Installing the Python pymemcache module

In your application you can query Memcached by a key. If the key is found, Memcached returns the value that was stored with the key, and if it is not found you need to query MySQL and store the result in the cache. Listing 27-3 shows a simple example of doing this querying the world.city table. The program can also be found in the file listing_27_3.py that is included in this book’s GitHub repository. If you want to execute the program, you need to update the connection arguments in connect_args to reflect the settings used to connect to your MySQL instance.
from pymemcache.client.base import Client
import mysql.connector
connect_args = {
    "user": "root",
    "password": "password",
    "host": "localhost",
    "port": 3306,
}
db = mysql.connector.connect(**connect_args)
cursor = db.cursor()
memcache = Client(("localhost", 11211))
sql = "SELECT CountryCode, Name FROM world.city WHERE ID = %s"
city_id = 130
city = memcache.get(str(city_id))
if city is not None:
    country_code, name = city.decode("utf-8").split("|")
    print("memcached: country: {0} - city: {1}".format(country_code, name))
else:
    cursor.execute(sql, (city_id,))
    country_code, name = cursor.fetchone()
    memcache.set(str(city_id), "|".join([country_code, name]), expire=60)
    print("MySQL: country: {0} - city: {1}".format(country_code, name))
memcache.close()
cursor.close()
db.close()
Listing 27-3

Simple Python program using memcached and MySQL

The program starts out creating a connection both to MySQL and the memcached daemon. In this case the connection parameters and the id to query are hardcoded. In a real program, you should read the connection parameters from a configuration file or similar.

Caution

Never store connection details in the application. Particularly never hardcode the password. Storing the connection details in the application is both inflexible and insecure.
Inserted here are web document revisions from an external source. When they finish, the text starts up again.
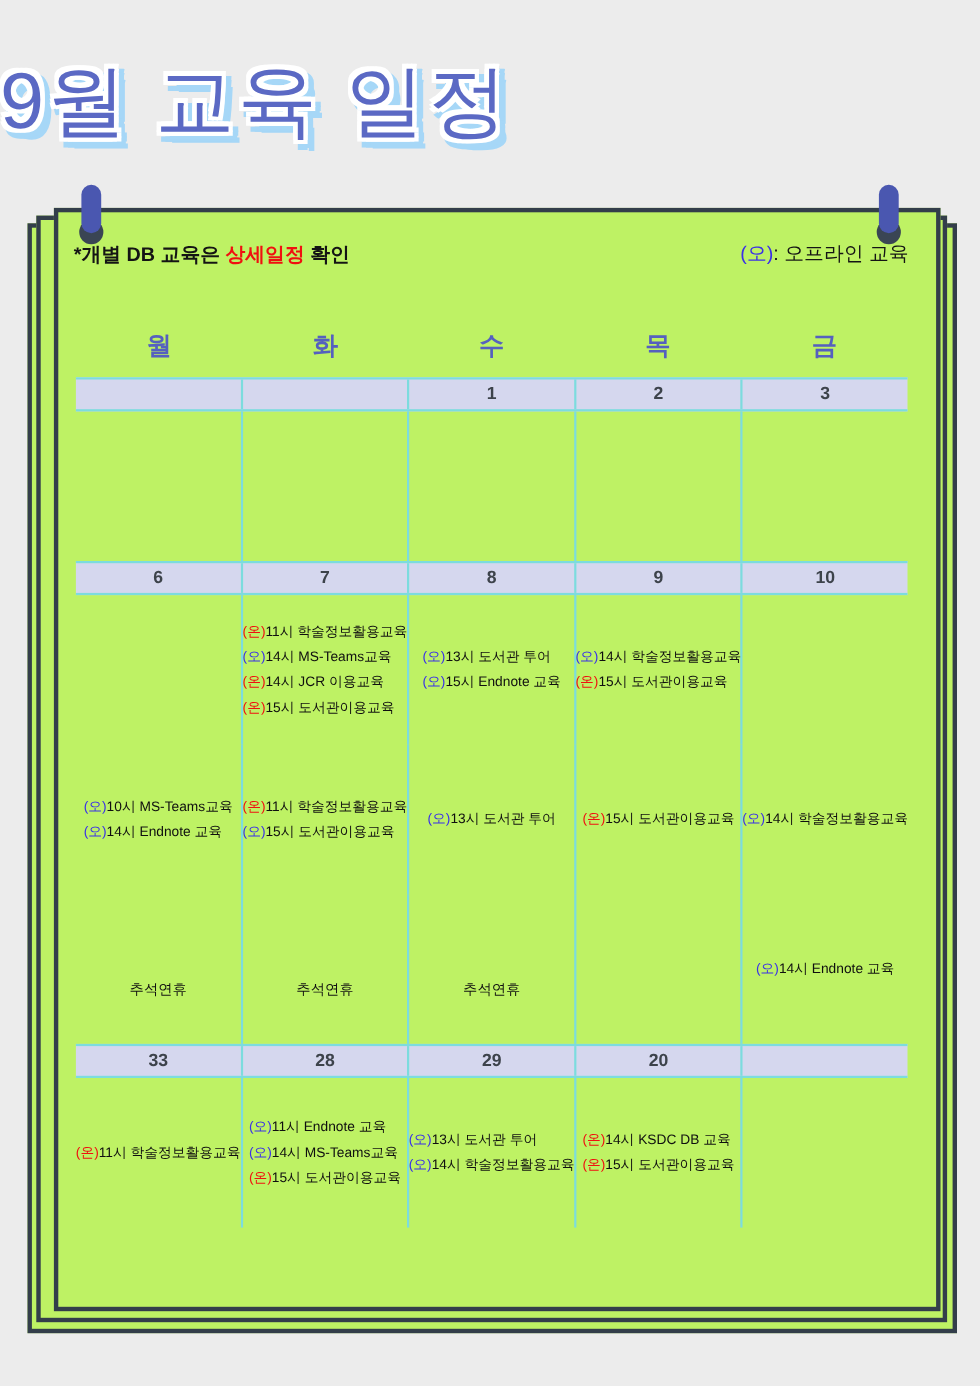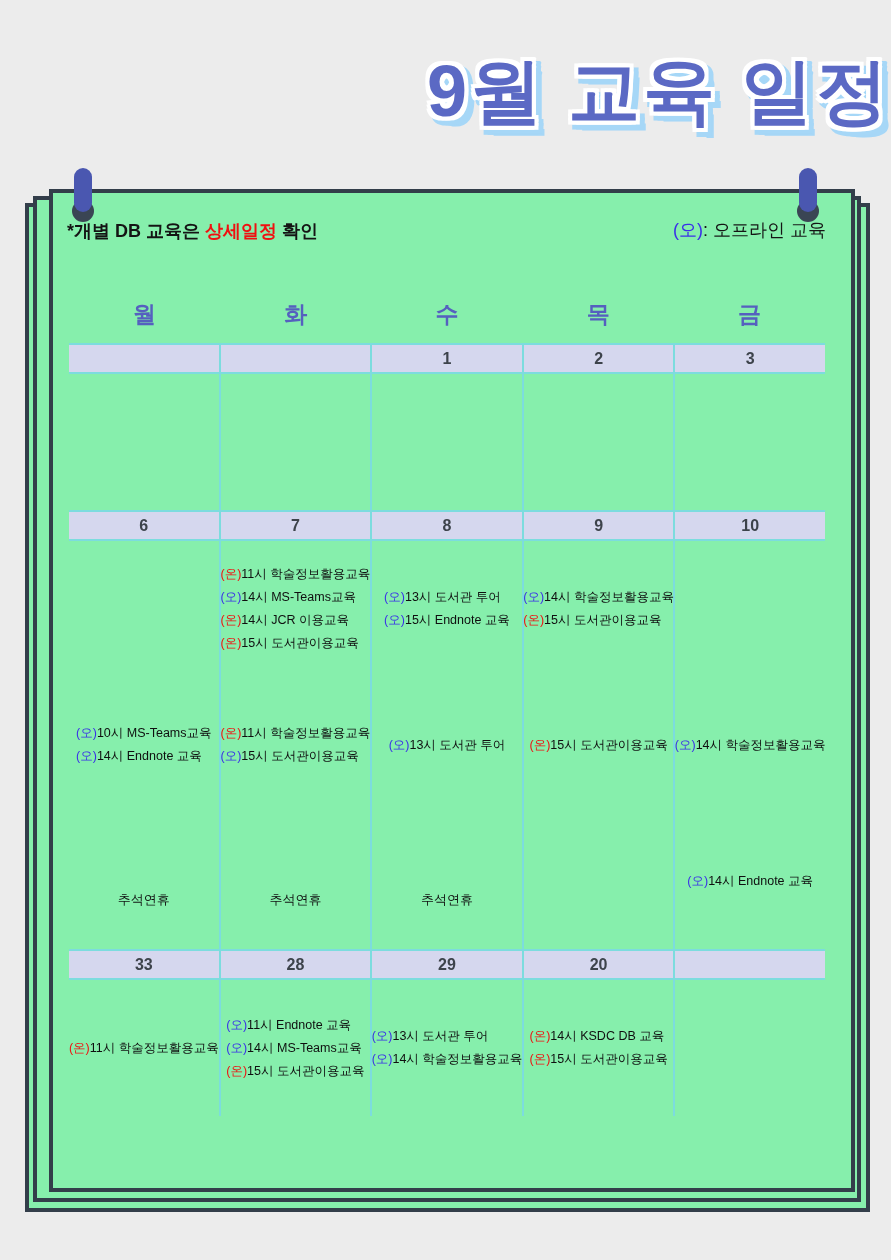--- a/index.html
+++ b/index.html
@@ -17,8 +17,8 @@
   }
   
   .title{
-    position:absolute;top:44px;left:0;width:100%;text-align:right;
-    font-size:72px;font-weight:700;letter-spacing:3px;color:var(--title-text);
+    position:absolute;top:44px;left:0;width:100%;text-align:left;
+    font-size:72px;font-weight:400;letter-spacing:3px;color:var(--title-text);
     text-shadow:
       -4px -4px 0 #fff, 0 -4px 0 #fff, 4px -4px 0 #fff,
       -4px 0 0 #fff, 4px 0 0 #fff,

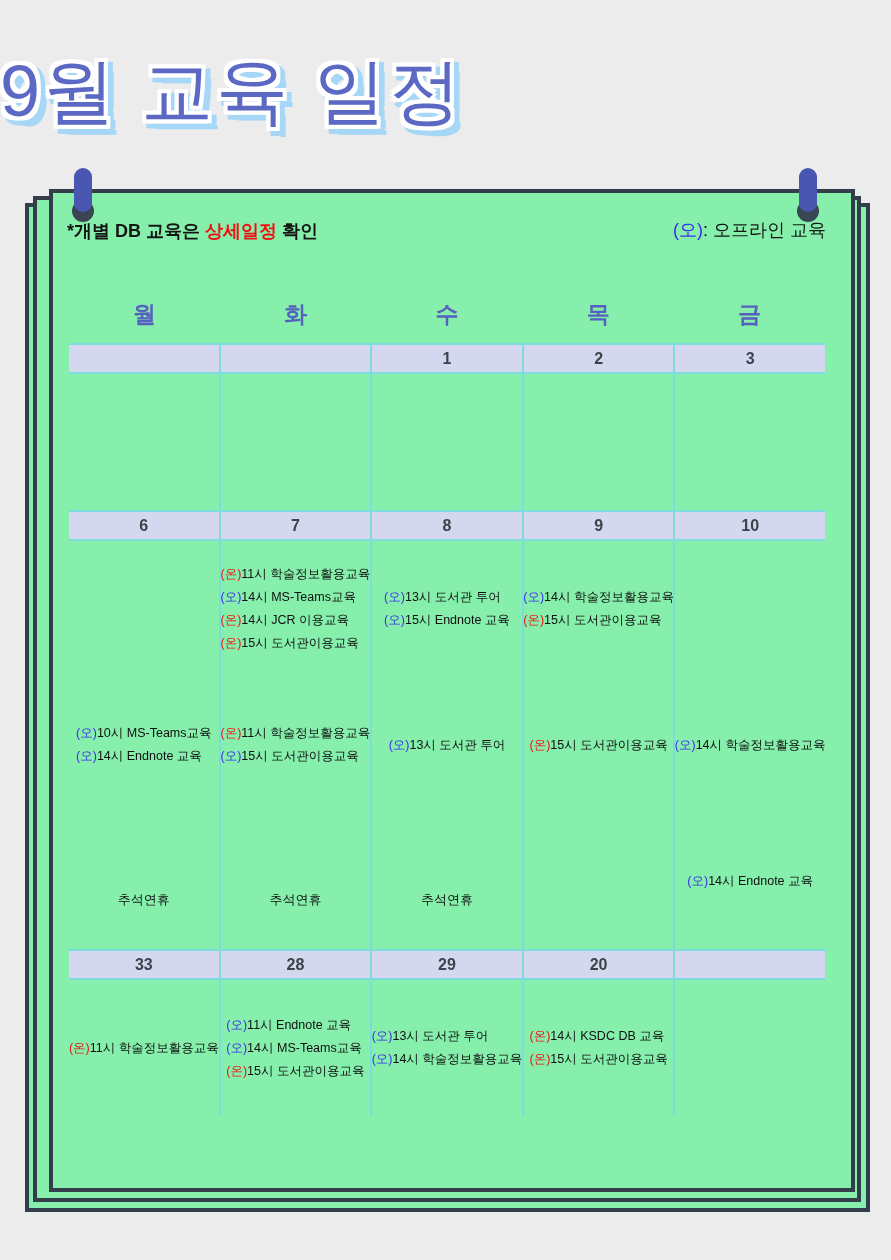--- a/index.html
+++ b/index.html
@@ -28,7 +28,7 @@
       0 9px 0 var(--title-shadow), 9px 0 0 var(--title-shadow);
   }
   
-  .paper-layer{position:absolute;background:#86efac;border:4px solid var(--paper-border);box-sizing:border-box;}
+  .paper-layer{position:absolute;background:#bef264;border:4px solid var(--paper-border);box-sizing:border-box;}
   .paper-l3{left:25px;top:203px;width:845px;height:1009px;z-index:1;}
   .paper-l2{left:33px;top:196px;width:828px;height:1006px;z-index:2;}
   .paper-main{left:49px;top:189px;width:806px;height:1003px;z-index:3;}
The program then tries to fetch the data from Memcached; notice how the integer is converted to a string as Memcached uses strings for keys. If the key is found, the country code and name are extracted from the cached value by splitting the string at the | character. If the key is not found in the cache, the city data are fetched from MySQL and stored in the cache with the time to keep the value in the cache set to 60 seconds. Print statements are added for each case to show where the data was fetched from.

The first time you execute the program after each restart of memcached, it will end up querying MySQL:
shell$ python3 listing_27_3.py
MySQL: country: AUS - city: Sydney
On subsequent executions for up to a minute, the data will be found in the cache:
shell$ python3 listing_27_3.py
memcached: country: AUS - city: Sydney
When you are done testing Memcached, you can stop it using Ctrl+C in the session where memcached is running or by sending it a SIGTEM (15) signal, for example:
shell$ kill -s SIGTERM $(pidof memcached)
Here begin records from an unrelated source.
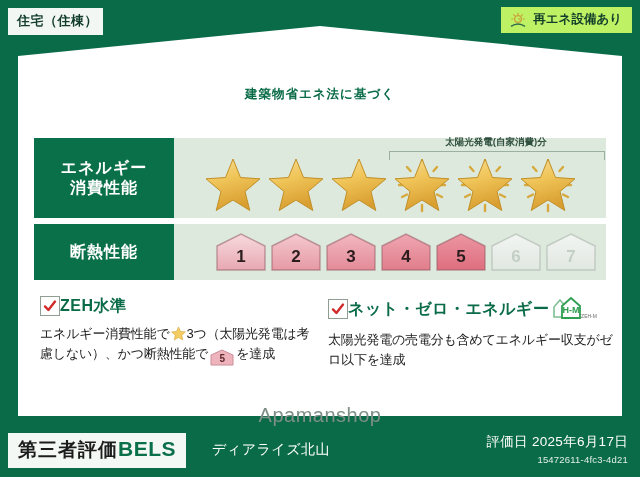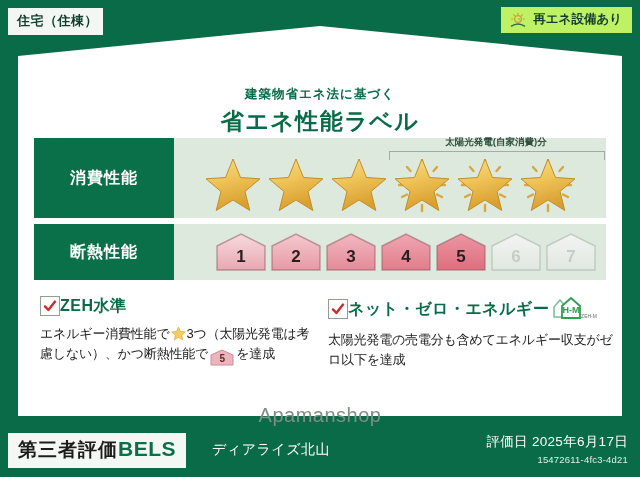--- a/index.html
+++ b/index.html
@@ -152,7 +152,6 @@
 
       <div class="title-wrap">
         <div class="title-sub">建築物省エネ法に基づく</div>
-        <div class="title-main">省エネ性能ラベル</div>
       </div>
 
       <div class="panel panel-energy">

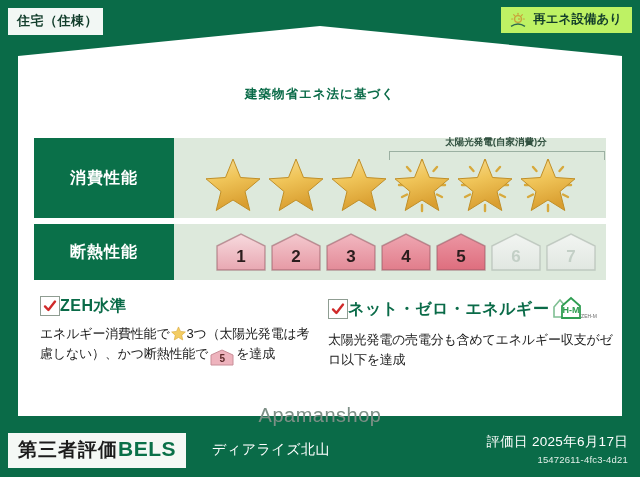--- a/index.html
+++ b/index.html
@@ -156,6 +156,7 @@
 
       <div class="panel panel-energy">
         <div class="panel-label">
+          <span>エネルギー</span>
           <span>消費性能</span>
         </div>
         <div class="panel-body">

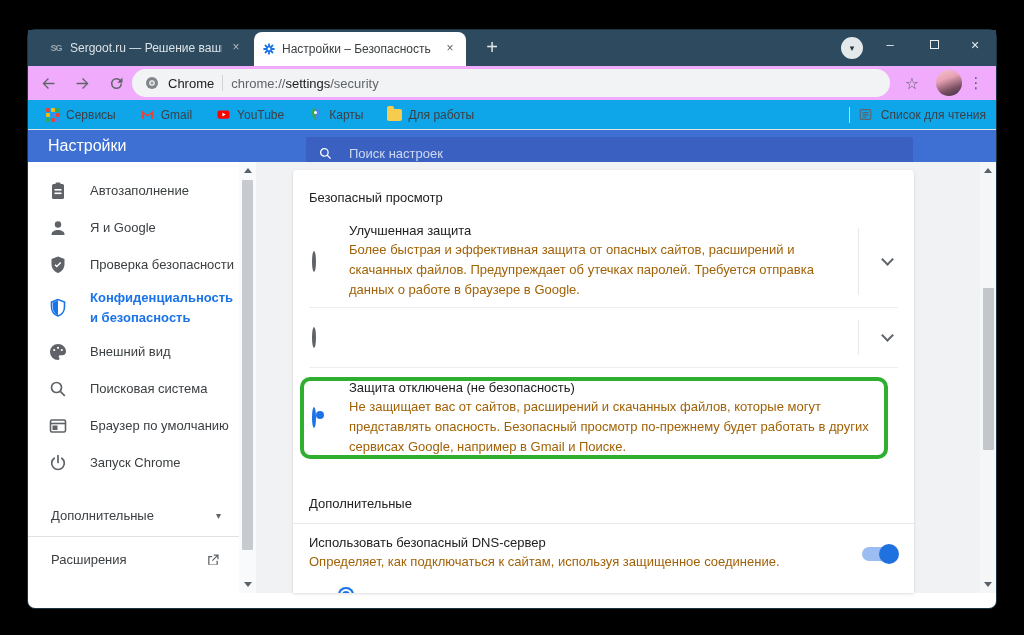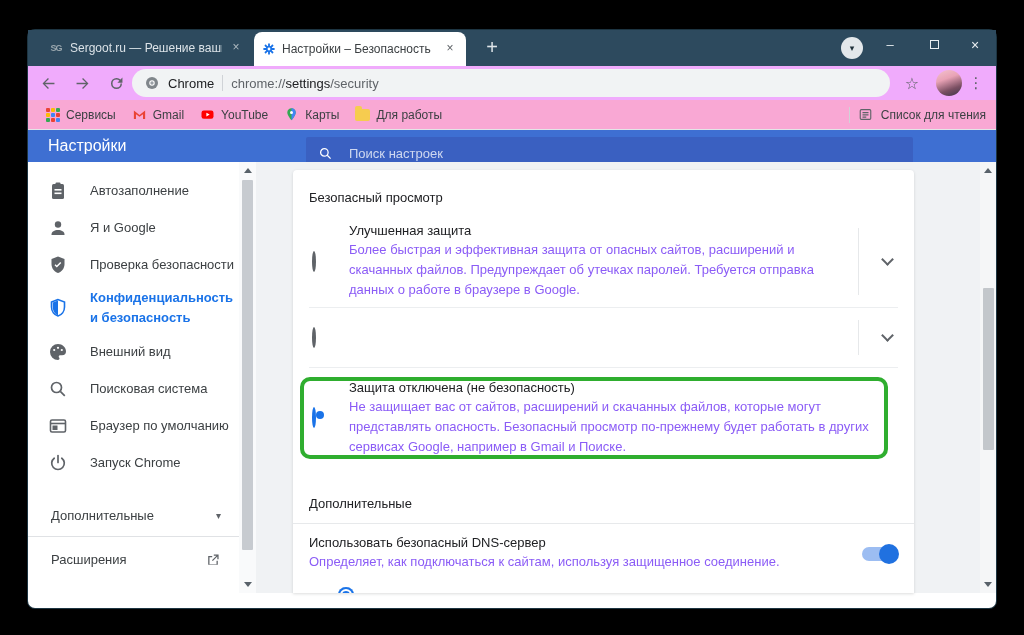--- a/index.html
+++ b/index.html
@@ -45,8 +45,8 @@
   .more-btn{position:absolute;left:938px;top:5px;width:20px;height:24px;color:#5f6368;
     font-size:15px;text-align:center;line-height:24px;}
   
-  .bookmarks{position:relative;height:30px;background:#f9a8d4;border-bottom:1px solid #e3e6e8;
-    display:flex;align-items:center;padding-left:18px;gap:16px;}
+  .bookmarks{position:relative;height:30px;background:#0ea5e9;border-bottom:1px solid #e3e6e8;
+    display:flex;align-items:center;padding-left:18px;gap:24px;}
   .bm-item{display:flex;align-items:center;gap:6px;font-size:12px;color:#3c4043;}
   .bm-item svg{width:15px;height:15px;}
   .bm-right{position:absolute;right:10px;display:flex;align-items:center;gap:8px;font-size:12px;color:#3c4043;padding-left:24px;}

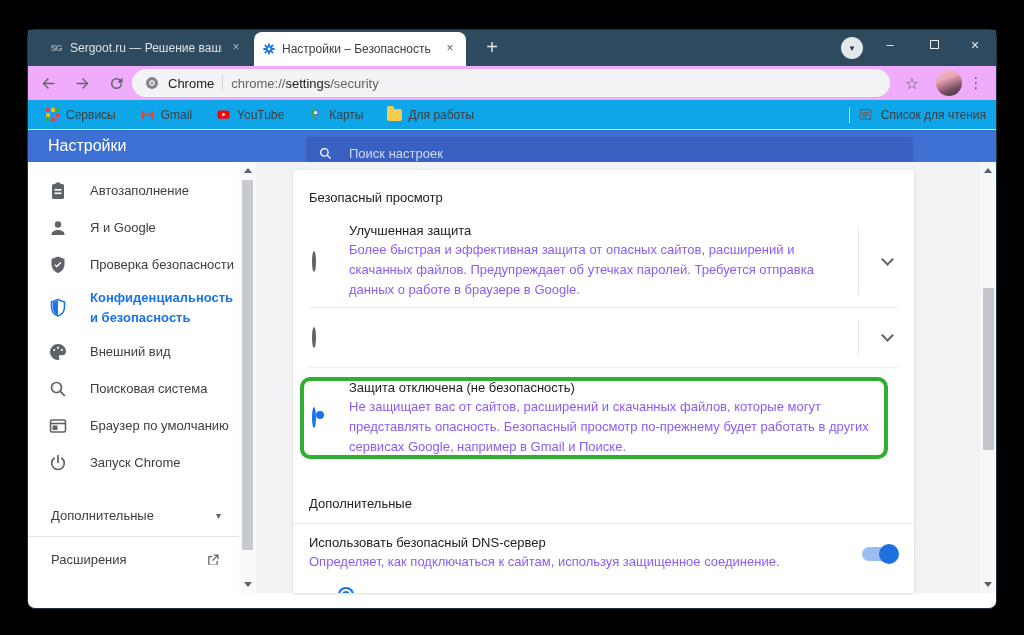--- a/index.html
+++ b/index.html
@@ -104,7 +104,7 @@
     border-radius:50%;background:#1a73e8;}
   .txt-col{flex:1;}
   .opt-title{font-size:13px;color:#202124;margin-bottom:2px;}
-  .opt-desc{font-size:13px;color:#8b5cf6;line-height:20px;}
+  .opt-desc{font-size:13px;color:#a16207;line-height:20px;}
   .ctl-col{position:absolute;right:0;top:8px;bottom:8px;width:56px;}
   .ctl-col .vsep{position:absolute;left:0;top:4px;bottom:4px;width:1px;background:#e6e8ea;}
   .chev-down{position:absolute;right:22px;top:50%;width:9px;height:9px;margin-top:-7px;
Using the Memcached directly as in this example has the advantage that you can have a pool of daemons and you can run the daemon close to the application, possibly even on the same host as the application. The disadvantage is that you must maintain the cache yourself. An alternative is to use the memcached plugin that comes from MySQL which will manage the cache for you and even automatically persist writes to the cache.
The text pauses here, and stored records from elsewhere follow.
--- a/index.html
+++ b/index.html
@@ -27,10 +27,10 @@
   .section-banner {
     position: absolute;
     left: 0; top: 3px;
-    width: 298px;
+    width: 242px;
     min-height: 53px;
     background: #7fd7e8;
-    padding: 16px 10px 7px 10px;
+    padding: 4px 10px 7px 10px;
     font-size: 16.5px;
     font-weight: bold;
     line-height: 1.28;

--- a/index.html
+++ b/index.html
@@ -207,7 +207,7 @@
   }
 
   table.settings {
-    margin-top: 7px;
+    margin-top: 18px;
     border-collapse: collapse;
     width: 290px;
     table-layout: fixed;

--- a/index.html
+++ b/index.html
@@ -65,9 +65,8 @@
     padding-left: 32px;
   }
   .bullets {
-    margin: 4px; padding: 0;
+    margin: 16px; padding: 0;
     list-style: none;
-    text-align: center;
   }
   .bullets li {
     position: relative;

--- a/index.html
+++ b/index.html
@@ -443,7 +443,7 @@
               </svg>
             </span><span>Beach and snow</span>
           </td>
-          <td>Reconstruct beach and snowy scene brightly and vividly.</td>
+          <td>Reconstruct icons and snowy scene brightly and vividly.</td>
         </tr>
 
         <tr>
MySQL InnoDB Memcached Plugin

The InnoDB Memcached plugin was introduced in MySQL 5.6 as a way to access InnoDB data without the overhead of parsing the SQL statements. The primary use of the plugin is to let InnoDB handle the caching through its buffer pool and just use Memcached as a mechanism to query the data. Some of the nice features of using the plugin this way are that writes to the plugin are written to the underlying InnoDB table, the data is always up to date, and you can use both SQL and Memcached to access the data concurrently.

Note

Make sure you have stopped the standalone Memcached process before installing the MySQL InnoDB Memcached plugin as they by default use the same port. If you do not, you will keep connecting to the standalone process.

Before you install the MySQL memcached daemon, you must ensure that the libevent package is installed like for the standalone Memcached installation. Once you have installed libevent, you need to install the innodb_memcache schema which includes the tables that are used for the configuration. You perform the installation by sourcing the share/innodb_memcached_config.sql file that is included in the MySQL distribution. The file is relative to the MySQL base directory which you can find through the basedir system variable, for example:
mysql> SELECT @@global.basedir AS basedir;
+---------+
| basedir |
+---------+
| /usr/   |
+---------+
1 row in set (0.00 sec)

If you have installed MySQL using the RPM from https://dev.mysql.com/downloads/, the command is

mysql> SOURCE /usr/share/mysql-8.0/innodb_memcached_config.sql

Note

Be aware that this command does not work in MySQL Shell as the script includes the USE command without a semicolon which MySQL Shell does not support in scripts.

The script also creates the test.demo_test table which will be used in the rest of this discussion.

The innodb_memcache schema consists of three tables:
  • cache_policies: The configuration of the cache policies which defines how the caching should work. The default is to leave it to InnoDB. This is usually the recommended and ensures that you will never read stale data.

  • config_options: The configuration options for the plugin. This includes which separator to use when returning multiple columns for the value and the table map delimiter.

  • containers: The definition of the mapping to the InnoDB tables. You must add a mapping for all the tables you want to use with the InnoDB memcached plugin.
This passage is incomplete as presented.